WHAT IS EXPECTED: Check every line below for the string "UNITED", and copy the lines that contain it.

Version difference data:
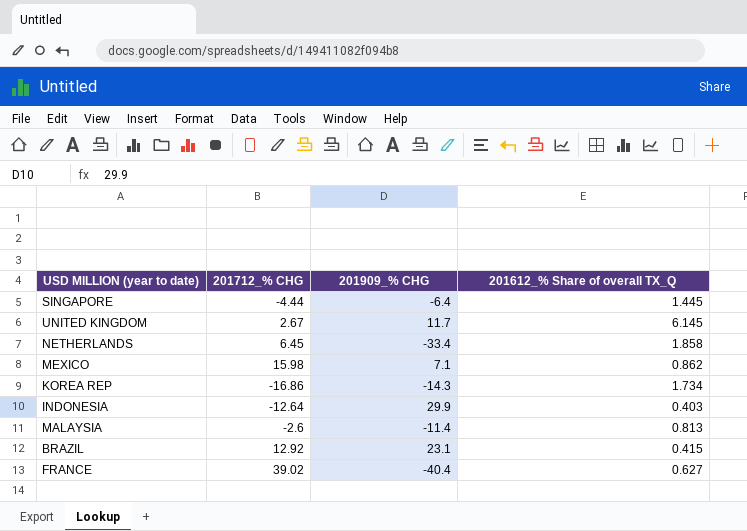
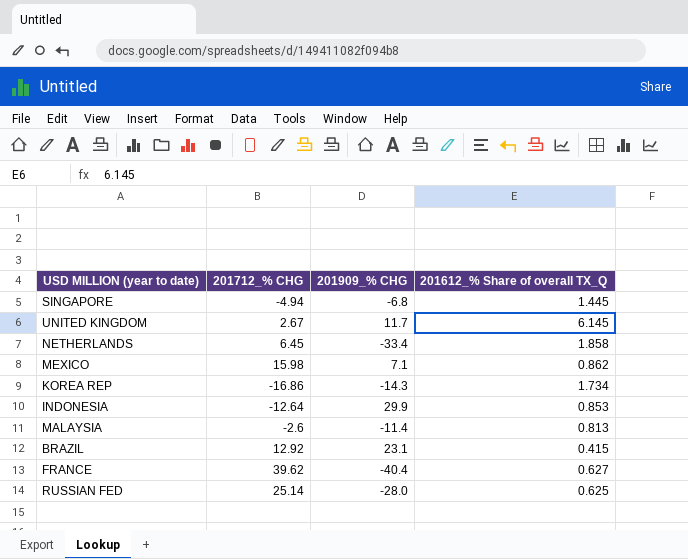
SINGAPORE | 201712_% CHG: -4.44 -> -4.94
SINGAPORE | 201909_% CHG: -6.4 -> -6.8
INDONESIA | 201612_% Share of overall TX_Q: 0.403 -> 0.853
FRANCE | 201712_% CHG: 39.02 -> 39.62
row RUSSIAN FED: none -> 25.14 | -28.0 | 0.625

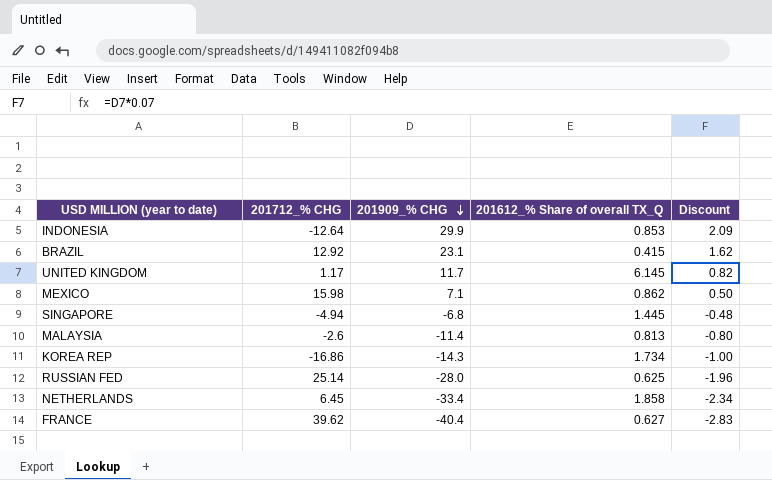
row order: none -> 201909_% CHG descending
column Discount | formula: none -> [201909_% CHG] * 0.07
UNITED KINGDOM | 201712_% CHG: 2.67 -> 1.17

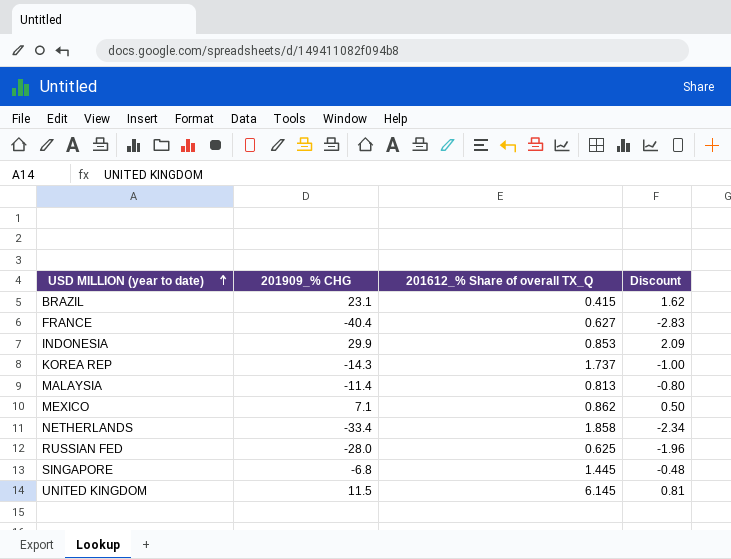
row order: 201909_% CHG descending -> USD MILLION (year to date) ascending
column 201712_% CHG | position: 2 -> none
KOREA REP | 201612_% Share of overall TX_Q: 1.734 -> 1.737
UNITED KINGDOM | 201909_% CHG: 11.7 -> 11.5
UNITED KINGDOM | Discount: 0.82 -> 0.81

RESPONSE TO THE EXERCISE:
UNITED KINGDOM | 201712_% CHG: 2.67 -> 1.17
UNITED KINGDOM | 201909_% CHG: 11.7 -> 11.5
UNITED KINGDOM | Discount: 0.82 -> 0.81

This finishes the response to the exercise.